Il fallait s’y attendre, l’arrivée de Célestin Cardin n’allait pas tout révolutionner et encore moins tout solutionner. L’écart à l’issue de la rencontre à Nancy le prouve et bien d’autres secteurs sont en cause : « Avant le match, à la vidéo, j’ai alerté tout le monde sur le fait que Célestin n’allait pas résoudre certains problèmes. La qualité de la réception, certains services, ce n’est pas son arrivée qui allait régler ça », souligne Frédéric Gibert.

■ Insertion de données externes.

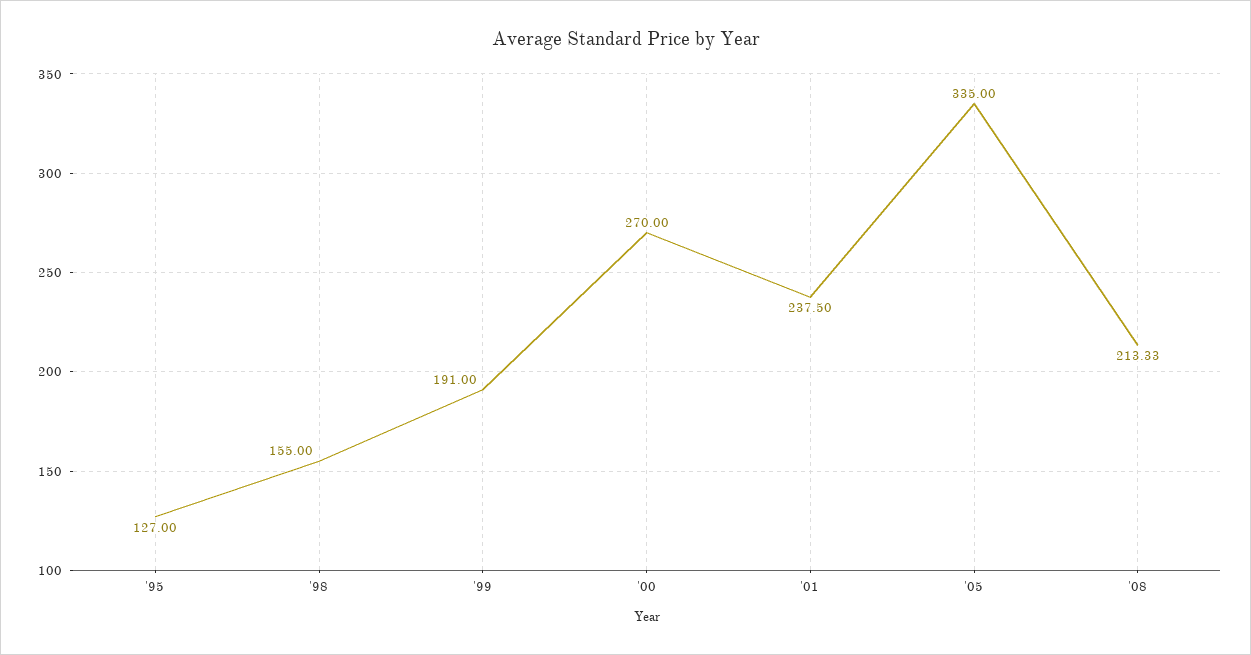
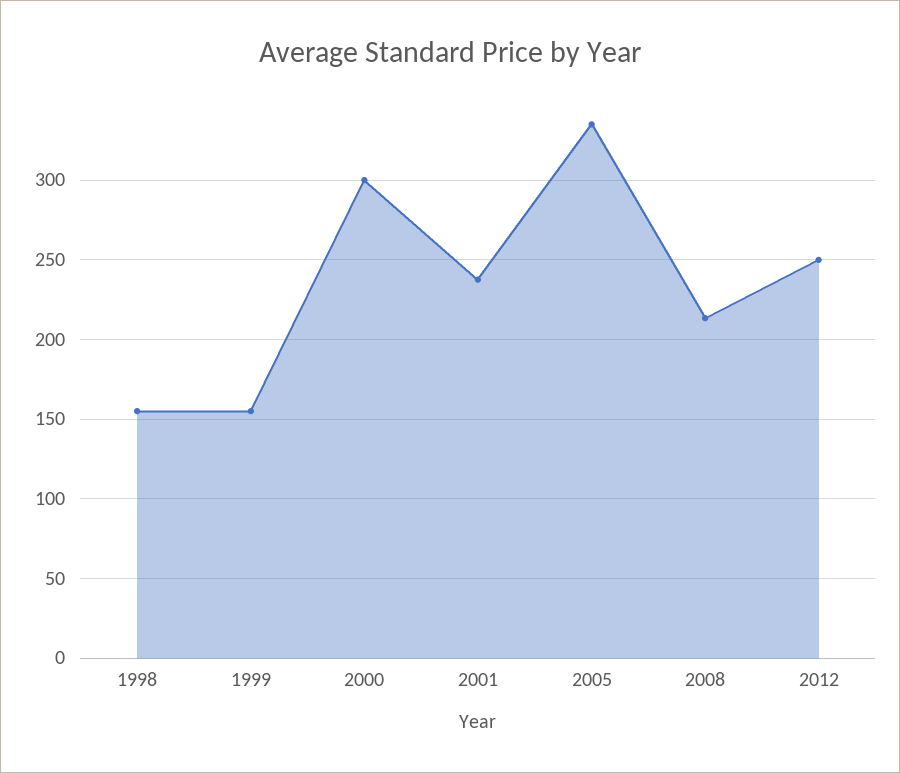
'95: 127 -> none
'99: 191 -> 155
'00: 270 -> 300
2012: none -> 250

Si la première du nouveau pointu « reste positive », les automatismes venant avec le temps, Rennes a surtout été dominé tout au long du match, courant systématiquement derrière le score. En face, Nancy a pu dérouler, ne se faisant réellement peur qu’en fin de première manche. Rapidement menés 7-3 puis 17-10, les « Noir et Blanc » trouvent pourtant les ressources pour revenir à 20 partout.
Rennes revient mais laisse filer la première manche
Mieux encore, les Rennais passent devant à 21-22 et 22-23, mais à seulement deux petits points du set, les Bretons se sabordent. Un premier service complètement loupé, une réception mal assurée ensuite et un ultime block offrent le premier set aux locaux (25-23). Le REC a laissé passer sa chance et il n’y aura plus de suspense.

Le deuxième set est un cavalier seul des Nancéiens : « Nous avons encore ce truc de nous déliter. Nous pensons à l’attaque avant la réception. C’est une accumulation de choses mais je l’explique aussi avec les espoirs remis sur les épaules de Célestin. Les joueurs n’ont pas entendu le message que j’avais fait passer ». Sans forcer son talent, Nancy empoche (très) facilement la deuxième manche grâce à un nouveau service gagnant (25-14).
« Trois opportunités de casser la spirale »
Le troisième et dernier set ressemble davantage au premier. Le GNVB fait la course en tête, menant 8-5 puis 12-9. Si Rennes réduit quelque peu l’écart après avoir été mené jusqu’à 17-11, Nancy ne compte pas s’éterniser et s’évite toute frayeur en fin de partie (25-21, 3-0).
Avec ce nouveau revers, le REC Volley concède sa neuvième défaite de rang : « Cette spirale est pénible », admet Frédéric Gibert, avant de se projeter sur les trois prochaines rencontres : « Là c’est bien, nous allons pouvoir travailler avec trois matchs à domicile. Il faudra avoir le couteau entre les dents et un esprit de combat sur toute la durée d’un match. Ce sont trois opportunités de casser la spirale ». À Colette-Besson, les « Noir et Blanc » accueilleront successivement Reims, France Avenir et Saint-Jean-d’Illac.